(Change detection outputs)

++++++++++

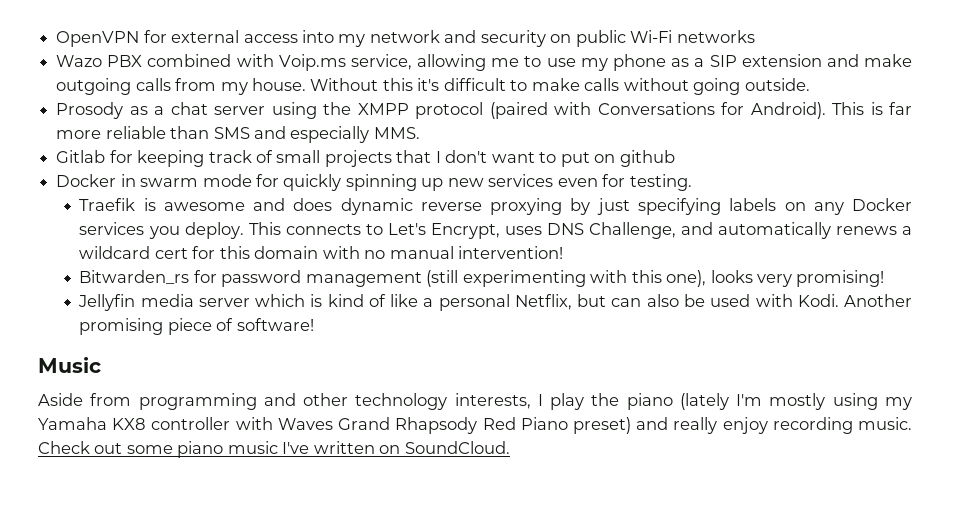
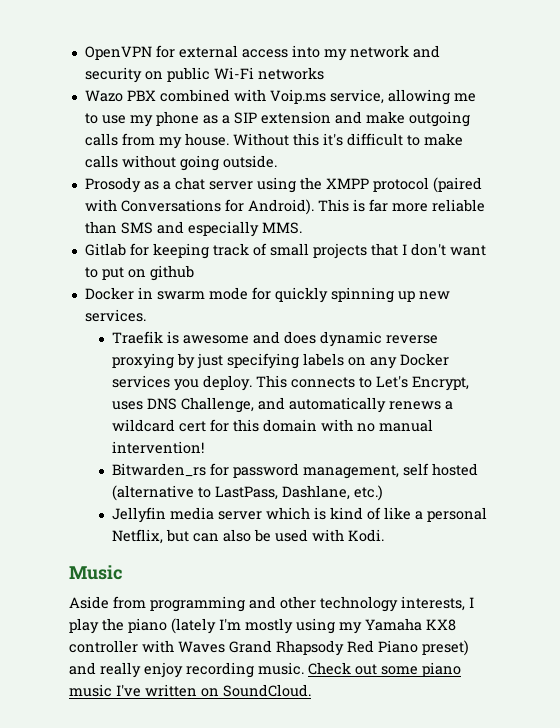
- Docker in swarm mode for quickly spinning up new services even for testing.
+ Docker in swarm mode for quickly spinning up new services.
- Bitwarden_rs for password management (still experimenting with this one), looks very promising!
+ Bitwarden_rs for password management, self hosted (alternative to LastPass, Dashlane, etc.)
- Another promising piece of software!

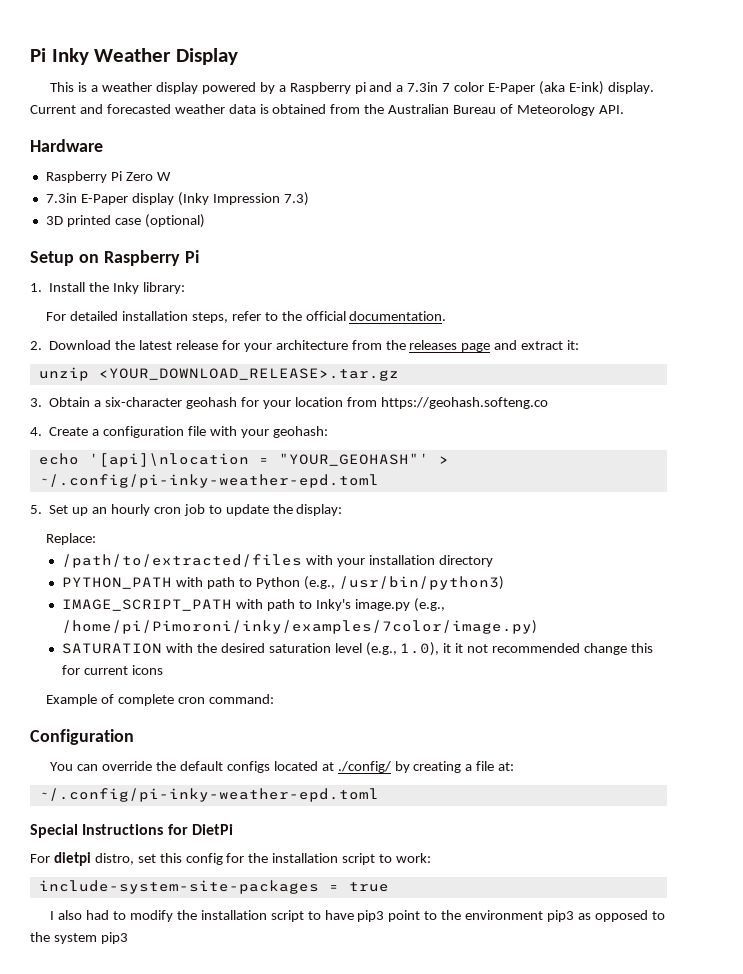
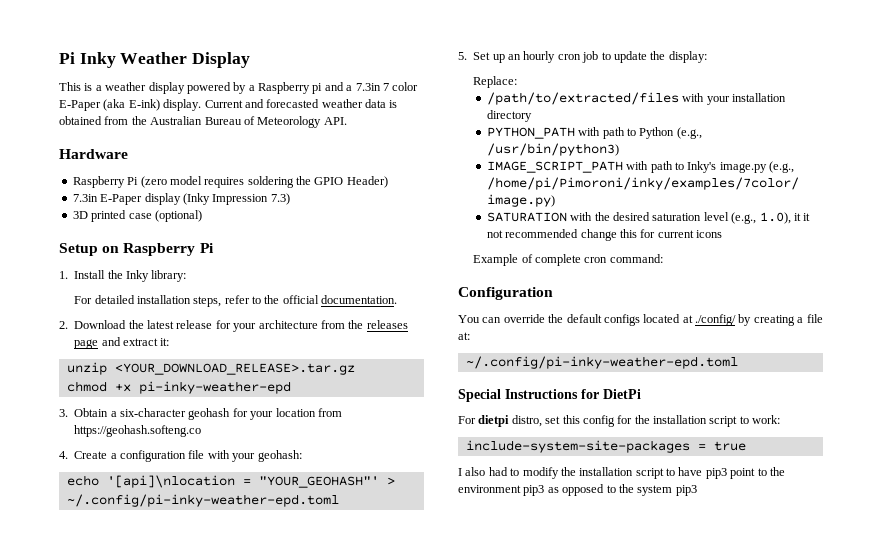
- Raspberry Pi Zero W
+ Raspberry Pi (zero model requires soldering the GPIO Header)
+ chmod +x pi-inky-weather-epd

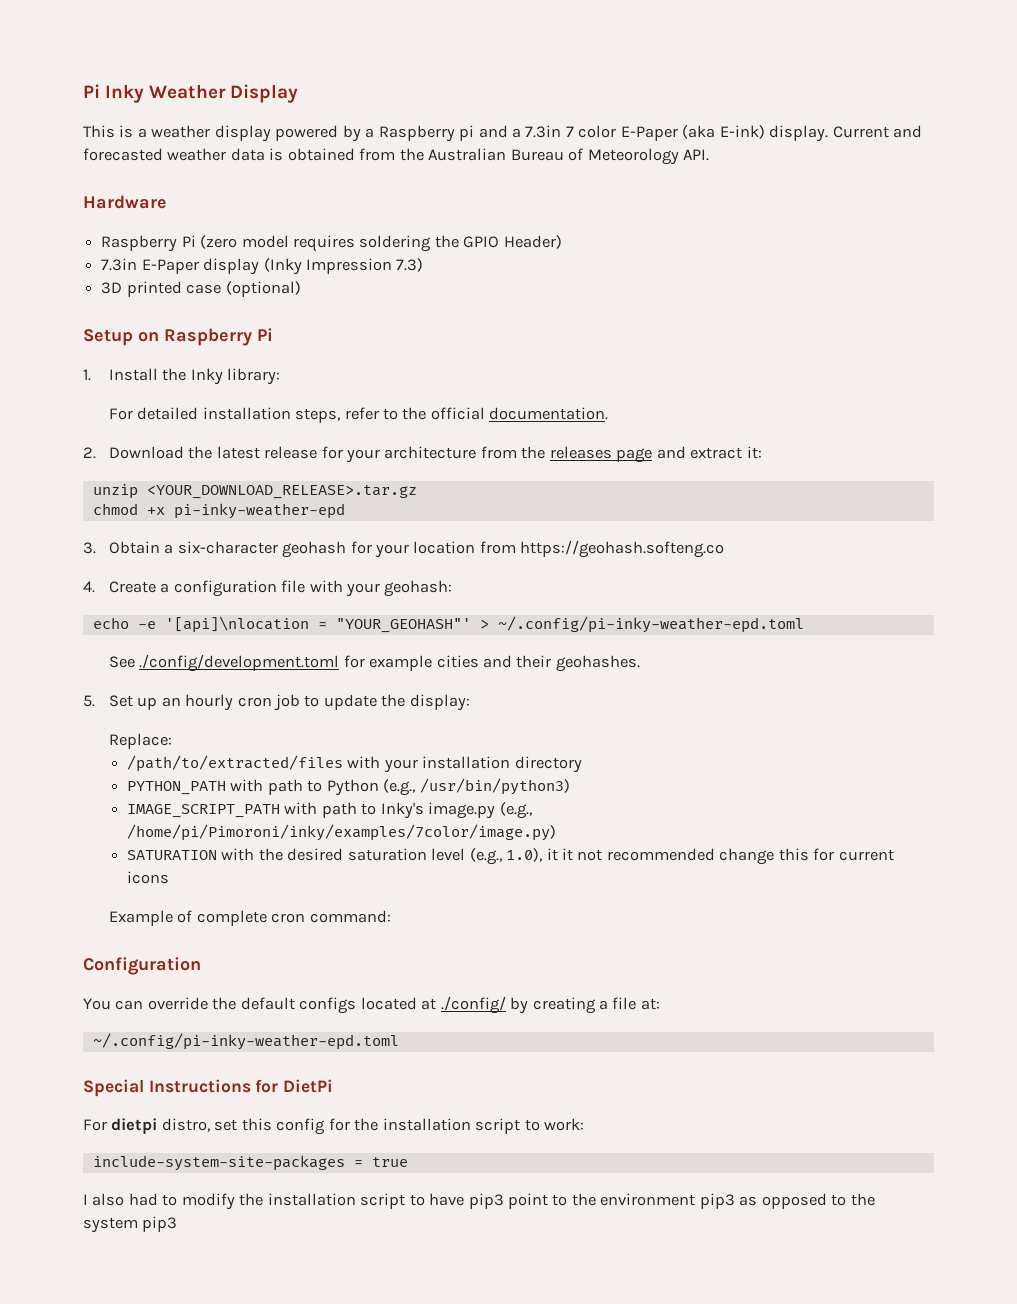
- echo '[api]\nlocation = "YOUR_GEOHASH"' > ~/.config/pi-inky-weather-epd.toml
+ echo -e '[api]\nlocation = "YOUR_GEOHASH"' > ~/.config/pi-inky-weather-epd.toml
+ See ./config/development.toml for example cities and their geohashes.

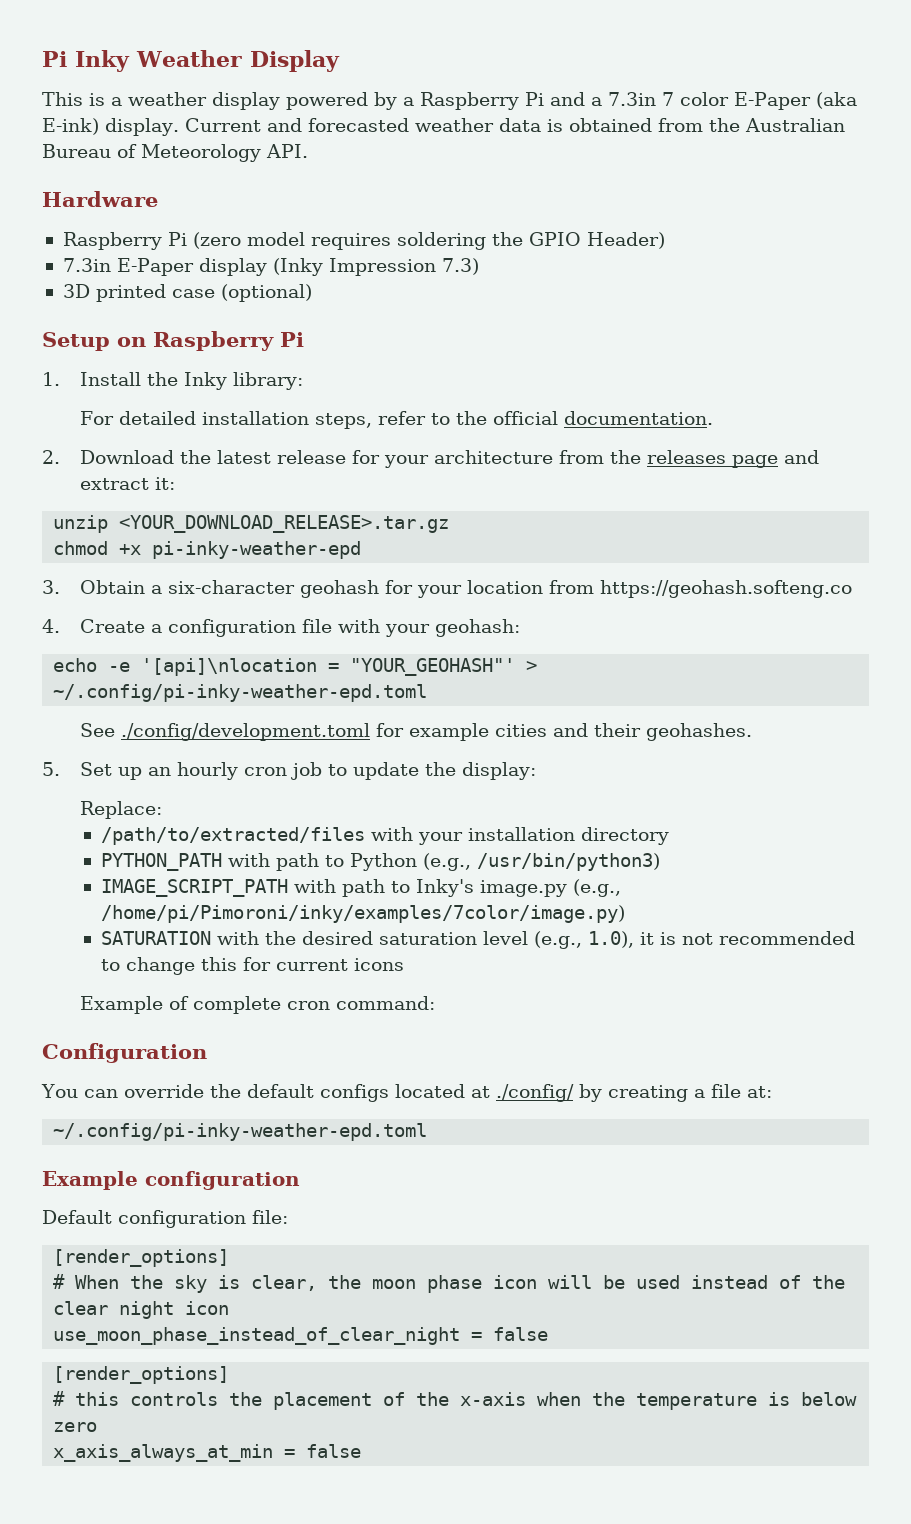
- This is a weather display powered by a Raspberry pi and a 7.3in 7 color E-Paper (aka E-ink) display.
+ This is a weather display powered by a Raspberry Pi and a 7.3in 7 color E-Paper (aka E-ink) display.
- SATURATION with the desired saturation level (e.g., 1.0), it it not recommended change this for current icons
+ SATURATION with the desired saturation level (e.g., 1.0), it is not recommended to change this for current icons
- Special Instructions for DietPi
- For dietpi distro, set this config for the installation script to work:
- include-system-site-packages = true
- I also had to modify the installation script to have pip3 point to the environment pip3 as opposed to the system pip3
+ Example configuration
+ Default configuration file:
+ [render_options]
+ # When the sky is clear, the moon phase icon will be used instead of the clear night icon
+ use_moon_phase_instead_of_clear_night = false
+ [render_options]
+ # this controls the placement of the x-axis when the temperature is below zero
+ x_axis_always_at_min = false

++++++++++

What you will do →
Without any of the pictures, set the entries down again exactly as written.

Your solution →
- Docker in swarm mode for quickly spinning up new services even for testing.
+ Docker in swarm mode for quickly spinning up new services.
- Bitwarden_rs for password management (still experimenting with this one), looks very promising!
+ Bitwarden_rs for password management, self hosted (alternative to LastPass, Dashlane, etc.)
- Another promising piece of software!

- Raspberry Pi Zero W
+ Raspberry Pi (zero model requires soldering the GPIO Header)
+ chmod +x pi-inky-weather-epd

- echo '[api]\nlocation = "YOUR_GEOHASH"' > ~/.config/pi-inky-weather-epd.toml
+ echo -e '[api]\nlocation = "YOUR_GEOHASH"' > ~/.config/pi-inky-weather-epd.toml
+ See ./config/development.toml for example cities and their geohashes.

- This is a weather display powered by a Raspberry pi and a 7.3in 7 color E-Paper (aka E-ink) display.
+ This is a weather display powered by a Raspberry Pi and a 7.3in 7 color E-Paper (aka E-ink) display.
- SATURATION with the desired saturation level (e.g., 1.0), it it not recommended change this for current icons
+ SATURATION with the desired saturation level (e.g., 1.0), it is not recommended to change this for current icons
- Special Instructions for DietPi
- For dietpi distro, set this config for the installation script to work:
- include-system-site-packages = true
- I also had to modify the installation script to have pip3 point to the environment pip3 as opposed to the system pip3
+ Example configuration
+ Default configuration file:
+ [render_options]
+ # When the sky is clear, the moon phase icon will be used instead of the clear night icon
+ use_moon_phase_instead_of_clear_night = false
+ [render_options]
+ # this controls the placement of the x-axis when the temperature is below zero
+ x_axis_always_at_min = false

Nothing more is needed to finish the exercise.